Solr Field Types: text_general & text_general_phonetic

text_general Field

This field type is designed to handle general text content, such as titles, descriptions, and body text. It provides a powerful set of analyzers:

  • HTML Stripping: Strips HTML tags from the content to clean it up.
  • Unicode Tokenization: Breaks the text into tokens using an ICU tokenizer.
  • Word Delimiters: Handles word and number splitting to ensure proper tokenization.
  • Stopword Removal: Removes common stopwords from the text for more relevant results.
  • Stemming: Reduces words to their root form, making searches more accurate.

text_general_phonetic Field

The text_general_phonetic field type is perfect for phonetic searches, where sound-based similarity matters. It is similar to text_general, but with added functionality for phonetic matching:

  • Beider-Morse Phonetic Encoding: Encodes words based on their sound, allowing for sound-based matching.
  • Word Delimiters & Tokenization: Ensures that tokens are split appropriately for phonetic coding.
  • Synonym Support: Can expand synonyms during query time, improving search flexibility.
  • Accents Handling: Accents are preserved for better phonetic matching.

Optimizing Search Parameters for Best Results

Once you have your field types set up, the next step is to calibrate the search parameters for optimal results. Solr provides several parameters that allow you to adjust your search behavior, including mm, qf, and bf.

Understanding the Parameters

  • mm (Minimum Should Match): This parameter defines the minimum percentage of terms in the query that must match. It’s essential to adjust this based on the number of words in the query to balance precision and recall.
  • qf (Query Fields): Defines which fields to query and assigns boosting factors. The more relevant fields are boosted higher for better precision.
  • bf (Boost Functions): Allows you to boost the results based on specific functions, such as freshness or recency of documents.

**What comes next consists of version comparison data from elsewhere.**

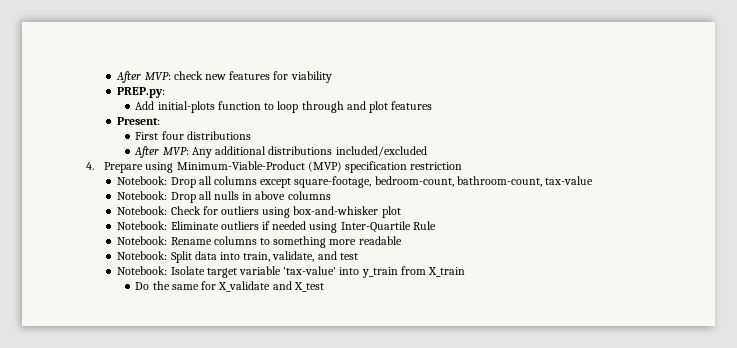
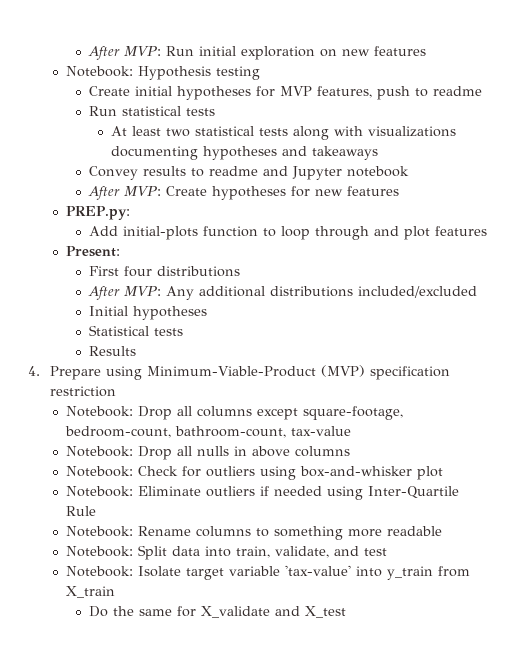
[116,71,332,83] After MVP: check new features for viability -> [87,46,426,60] [66,66,261,80] [88,86,482,100] [88,106,215,116] [111,126,457,140] [111,146,379,160] [88,166,409,180] [87,186,399,200] After MVP: Run initial exploration on new features // Notebook: Hypothesis testing // Create initial hypotheses for MVP features, push to readme // Run statistical tests // At least two statistical tests along with visualizations documenting hypotheses and takeaways // Convey results to readme and Jupyter notebook // After MVP: Create hypotheses for new features
(427, 151) none -> [88,306,207,320] [88,325,183,336] [88,346,136,356] // Initial hypotheses // Statistical tests // Results

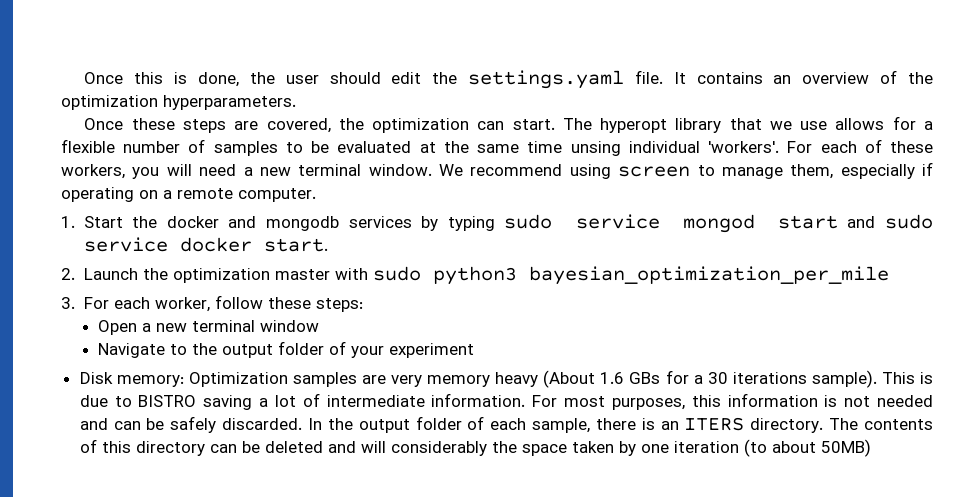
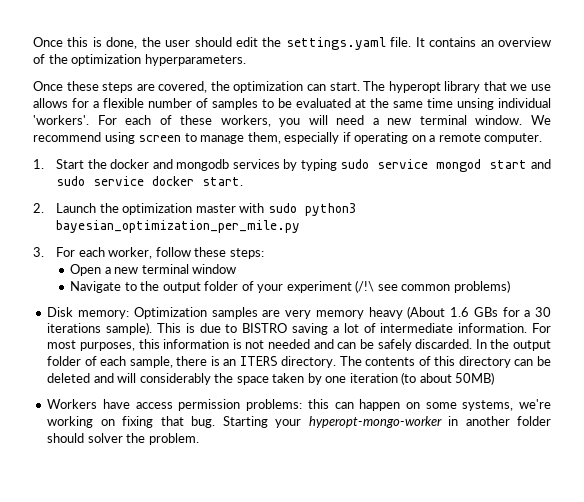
[528,266,889,285] bayesian_optimization_per_mile -> [56,220,301,233] bayesian_optimization_per_mile.py
(475, 350) none -> [355,280,510,293] (/!\ see common problems)
(871, 448) none -> [47,399,551,411] [47,416,552,428] [47,433,199,445] // Workers have access permission problems: this can happen on some systems, we're working on fixing that bug. Starting your hyperopt-mongo-worker in another folder should solver the problem.

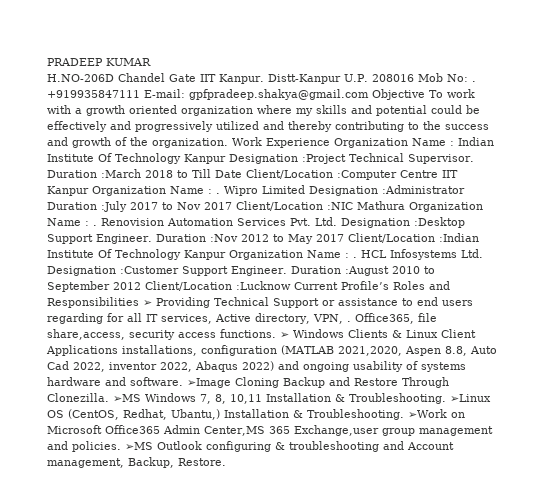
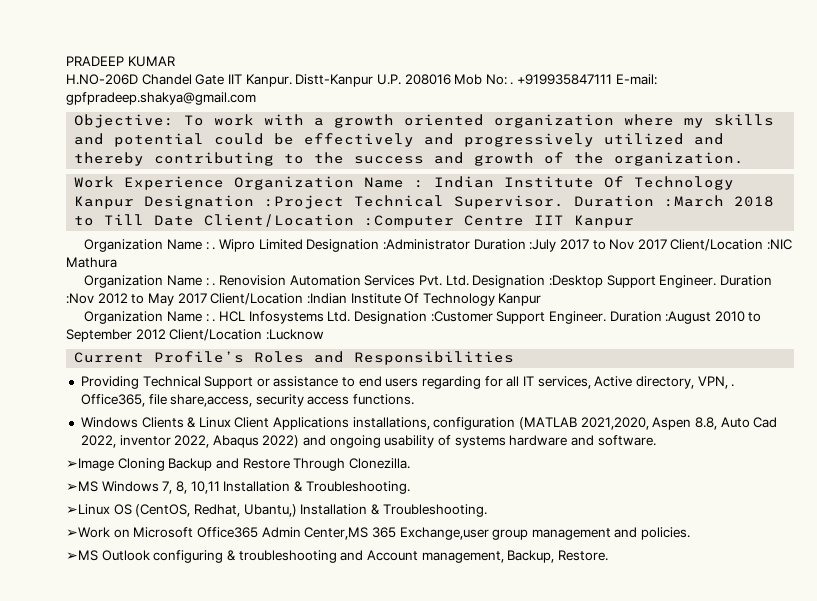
[372,89,425,100] Objective -> [74,114,175,128] // Objective:
(228, 143) none -> (745, 159) //
(89, 191) none -> (635, 221) //
(405, 205) none -> (117, 262) //
(226, 255) none -> (542, 299) //
(291, 285) none -> (324, 334) //
[143,300,152,306] ➢ -> (515, 358) //
[280,332,289,338] ➢ -> (415, 399) //
(183, 381) none -> (656, 440) //
(109, 397) none -> (410, 463) //
(446, 398) none -> (410, 487) //
(404, 414) none -> (487, 510) //
(121, 446) none -> (691, 533) //

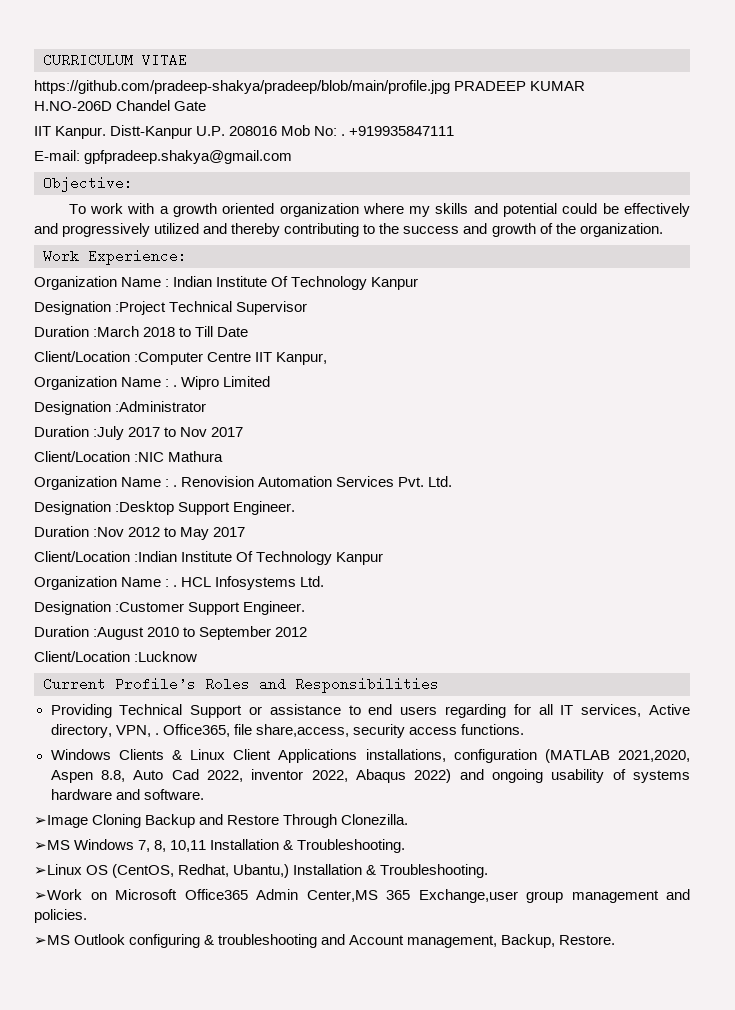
(66, 61) none -> [43,53,187,67] [34,80,450,94] CURRICULUM VITAE // https://github.com/pradeep-shakya/pradeep/blob/main/profile.jpg
(225, 79) none -> (207, 106) //
(613, 79) none -> (455, 131) //
(175, 121) none -> (133, 184) //
[124,176,225,190] Experience -> [88,249,187,265] Experience: //
(135, 202) none -> (419, 283) //
[454,195,565,209] Supervisor. -> [236,301,308,315] Supervisor //
(195, 220) none -> (249, 332) //
[574,215,635,228] Kanpur -> [276,352,328,365] Kanpur,
(303, 244) none -> (271, 381) //
(470, 244) none -> (207, 406) //
(667, 244) none -> (244, 432) //
(469, 280) none -> (453, 481) //
(717, 281) none -> (296, 508) //
(207, 298) none -> (246, 532) //
(351, 316) none -> (325, 581) //
(606, 317) none -> (306, 608) //
(166, 334) none -> (308, 632) //

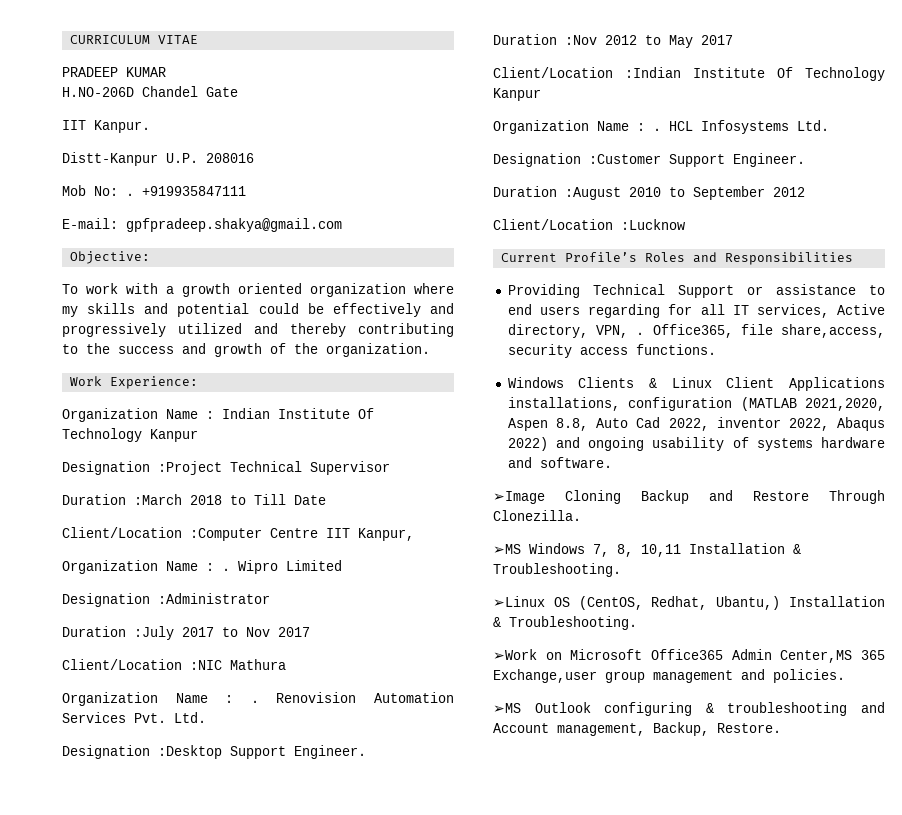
[34,80,450,94] https://github.com/pradeep-shakya/pradeep/blob/main/profile.jpg -> (199, 39) none
(107, 132) none -> (150, 126) //
(278, 131) none -> (254, 158) //

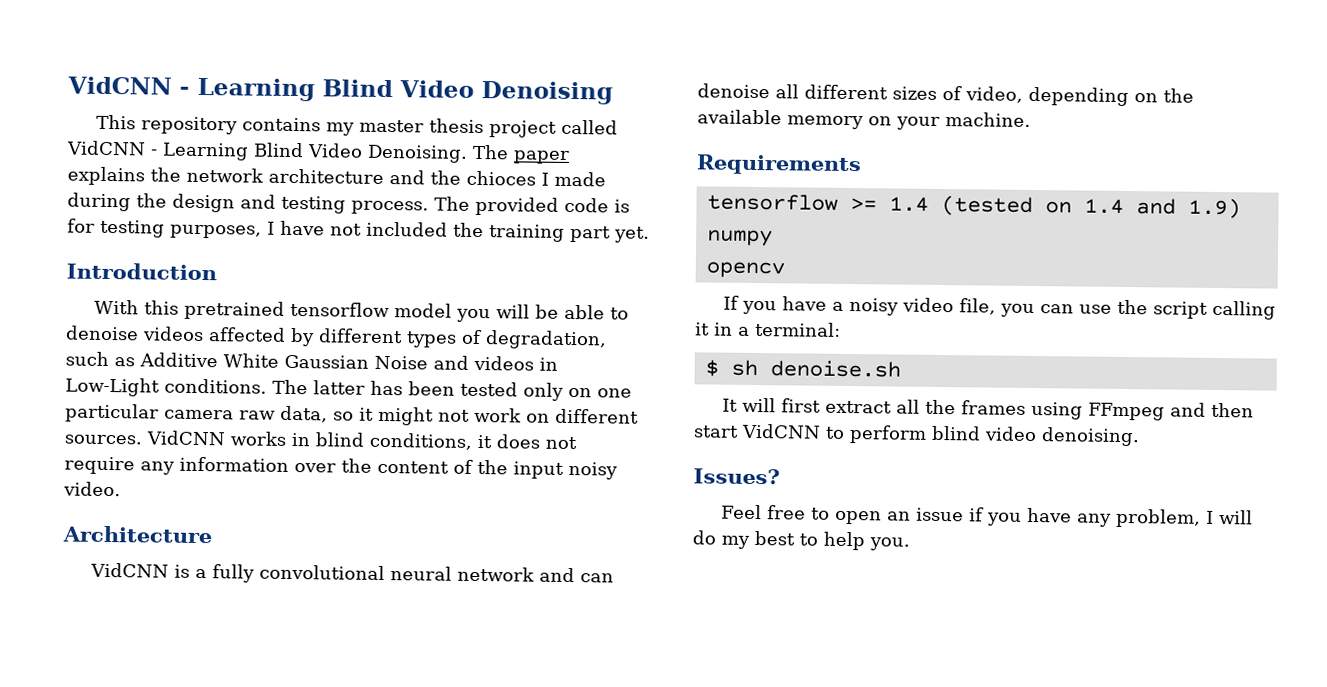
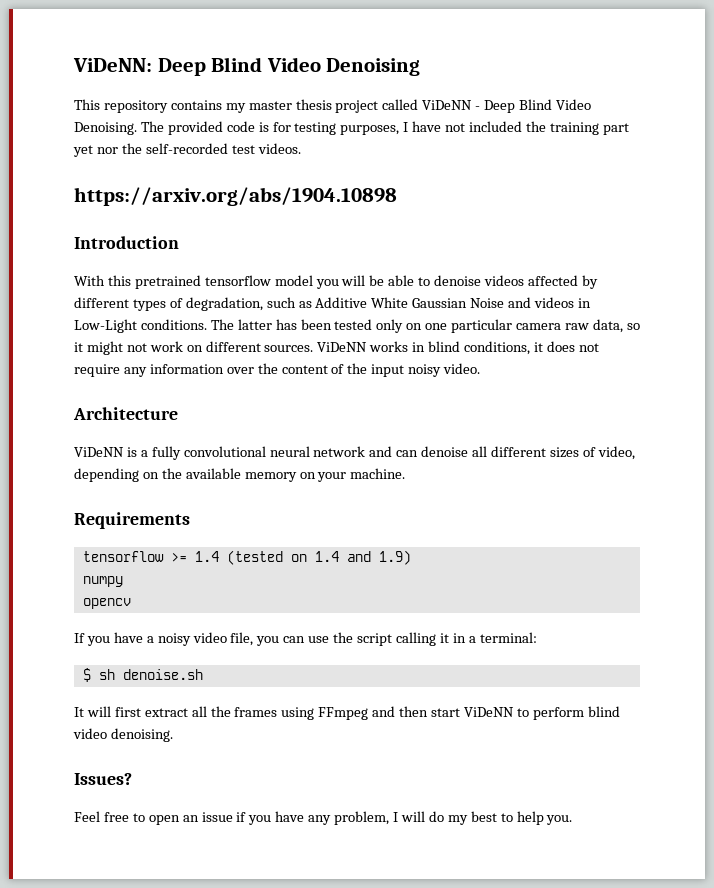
[67,76,315,102] VidCNN - Learning -> [73,58,206,76] ViDeNN: Deep
[67,140,249,161] VidCNN - Learning -> [422,100,516,113] ViDeNN - Deep
[513,150,570,164] [67,166,606,187] [67,192,470,215] paper explains the network architecture and the chioces I made during the design and testing process. The -> (164, 126) none
[614,226,650,243] yet. -> [73,143,301,157] [74,187,397,206] yet nor the self-recorded test videos. // https://arxiv.org/abs/1904.10898
[146,430,226,446] VidCNN -> [317,342,368,352] ViDeNN
[90,562,170,578] VidCNN -> [74,447,124,457] ViDeNN
[741,423,821,439] VidCNN -> [463,707,514,717] ViDeNN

Example: Query Parameter Calibration

Here’s an example of how to calibrate the parameters:

params["qf"] = "title^10 description^7 text^5 phonetic_title^0.3 phonetic_description^0.2 phonetic_text^0.1";
params["mm"] = "75%";
params["bf"] = "recip(rord(timestamp),1,1500,1500)^29";

In this example, the query boosts the title field heavily and adjusts the match percentage to 75%. Additionally, the bf function boosts more recent documents.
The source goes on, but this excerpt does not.